▶ EXTRACTED RECORDS
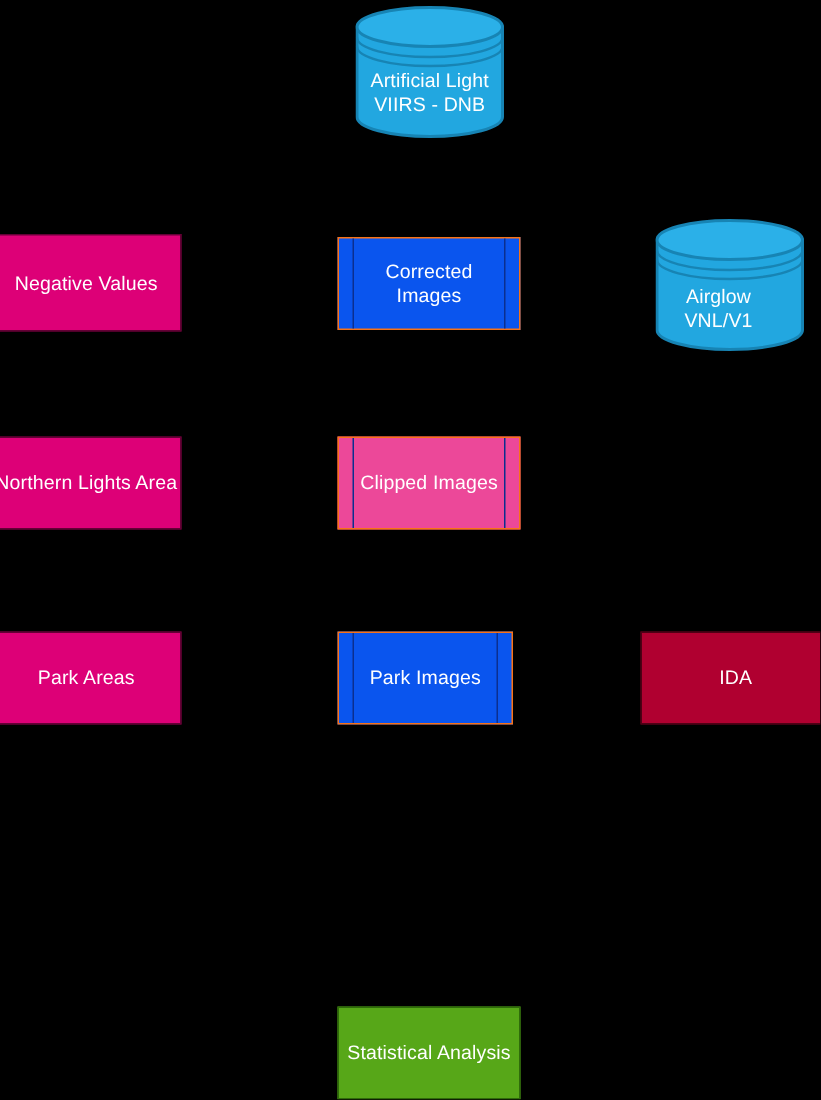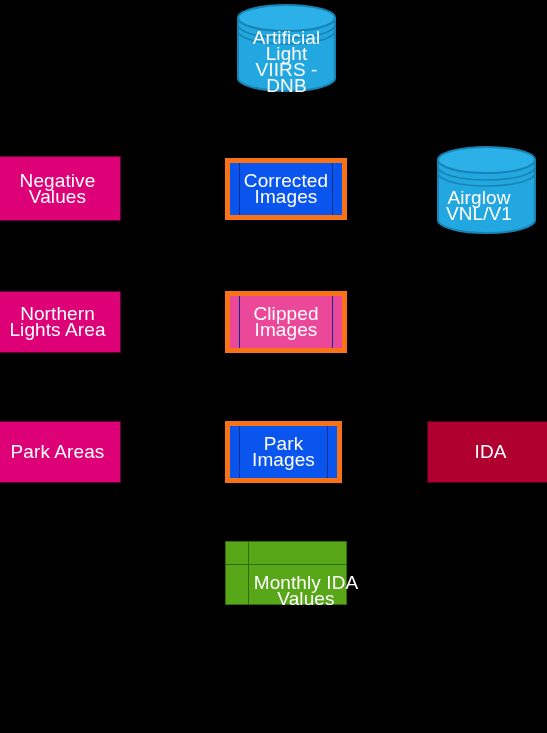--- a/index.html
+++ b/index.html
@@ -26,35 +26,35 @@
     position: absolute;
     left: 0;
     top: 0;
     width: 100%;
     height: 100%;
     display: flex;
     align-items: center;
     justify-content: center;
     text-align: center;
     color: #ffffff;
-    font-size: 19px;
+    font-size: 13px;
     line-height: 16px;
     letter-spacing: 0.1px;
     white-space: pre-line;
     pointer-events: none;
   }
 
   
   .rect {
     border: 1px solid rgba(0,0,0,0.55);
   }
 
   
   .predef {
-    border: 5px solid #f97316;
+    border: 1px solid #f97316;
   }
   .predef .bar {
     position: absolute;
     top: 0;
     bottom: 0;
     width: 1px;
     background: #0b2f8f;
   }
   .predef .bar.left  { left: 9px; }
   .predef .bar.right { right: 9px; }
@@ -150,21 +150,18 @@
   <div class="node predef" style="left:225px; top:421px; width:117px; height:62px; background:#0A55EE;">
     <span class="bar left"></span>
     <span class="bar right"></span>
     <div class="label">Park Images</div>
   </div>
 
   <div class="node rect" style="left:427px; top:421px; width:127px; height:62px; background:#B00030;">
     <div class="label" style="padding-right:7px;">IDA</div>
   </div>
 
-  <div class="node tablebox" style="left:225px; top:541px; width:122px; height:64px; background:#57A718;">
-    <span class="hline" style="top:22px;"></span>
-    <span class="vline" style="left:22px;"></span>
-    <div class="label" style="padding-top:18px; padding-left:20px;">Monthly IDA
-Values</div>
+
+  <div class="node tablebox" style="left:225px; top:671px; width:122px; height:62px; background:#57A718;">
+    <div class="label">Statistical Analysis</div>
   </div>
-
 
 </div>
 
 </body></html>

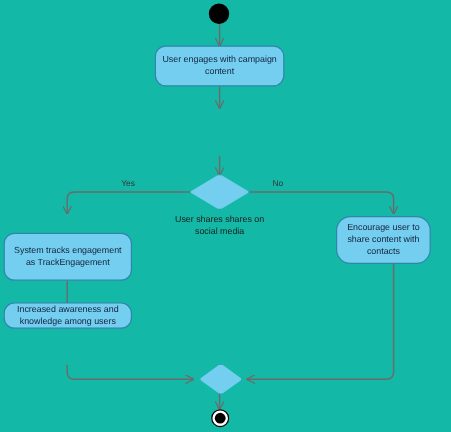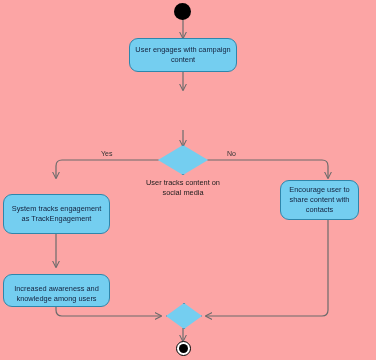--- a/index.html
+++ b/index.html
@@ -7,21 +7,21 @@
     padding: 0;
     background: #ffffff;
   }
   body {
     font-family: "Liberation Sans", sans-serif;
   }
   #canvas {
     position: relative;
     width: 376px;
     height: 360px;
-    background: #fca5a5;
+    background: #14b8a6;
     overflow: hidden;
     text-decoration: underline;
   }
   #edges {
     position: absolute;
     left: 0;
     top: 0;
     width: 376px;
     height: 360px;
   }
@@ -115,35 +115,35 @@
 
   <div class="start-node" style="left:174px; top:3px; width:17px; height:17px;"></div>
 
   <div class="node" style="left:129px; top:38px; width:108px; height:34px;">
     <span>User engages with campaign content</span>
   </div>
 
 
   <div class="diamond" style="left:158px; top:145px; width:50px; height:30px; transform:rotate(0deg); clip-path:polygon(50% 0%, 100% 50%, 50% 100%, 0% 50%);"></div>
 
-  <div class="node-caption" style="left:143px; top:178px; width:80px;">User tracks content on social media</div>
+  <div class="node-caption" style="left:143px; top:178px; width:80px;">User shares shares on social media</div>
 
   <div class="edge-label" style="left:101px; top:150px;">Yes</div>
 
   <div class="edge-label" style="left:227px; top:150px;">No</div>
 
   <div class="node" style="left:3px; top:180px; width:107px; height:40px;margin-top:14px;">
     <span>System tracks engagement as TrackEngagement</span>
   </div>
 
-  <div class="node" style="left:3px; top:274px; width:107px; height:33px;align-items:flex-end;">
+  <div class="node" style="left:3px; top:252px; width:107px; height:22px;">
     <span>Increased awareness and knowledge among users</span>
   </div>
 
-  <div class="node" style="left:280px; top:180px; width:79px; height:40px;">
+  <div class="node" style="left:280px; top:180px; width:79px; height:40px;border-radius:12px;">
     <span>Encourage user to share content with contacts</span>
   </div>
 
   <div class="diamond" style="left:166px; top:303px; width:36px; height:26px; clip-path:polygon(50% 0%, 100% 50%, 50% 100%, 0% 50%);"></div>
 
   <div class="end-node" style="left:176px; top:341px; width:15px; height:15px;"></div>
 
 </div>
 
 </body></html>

▶ HOW TO COMPLETE THIS TASK
For every line above that has "label" in it, copy the line.

▶ EXERCISE ANSWER
     <div class="label">Park Images</div>
     <div class="label" style="padding-right:7px;">IDA</div>
-    <div class="label" style="padding-top:18px; padding-left:20px;">Monthly IDA
+    <div class="label">Statistical Analysis</div>
   <div class="edge-label" style="left:101px; top:150px;">Yes</div>
   <div class="edge-label" style="left:227px; top:150px;">No</div>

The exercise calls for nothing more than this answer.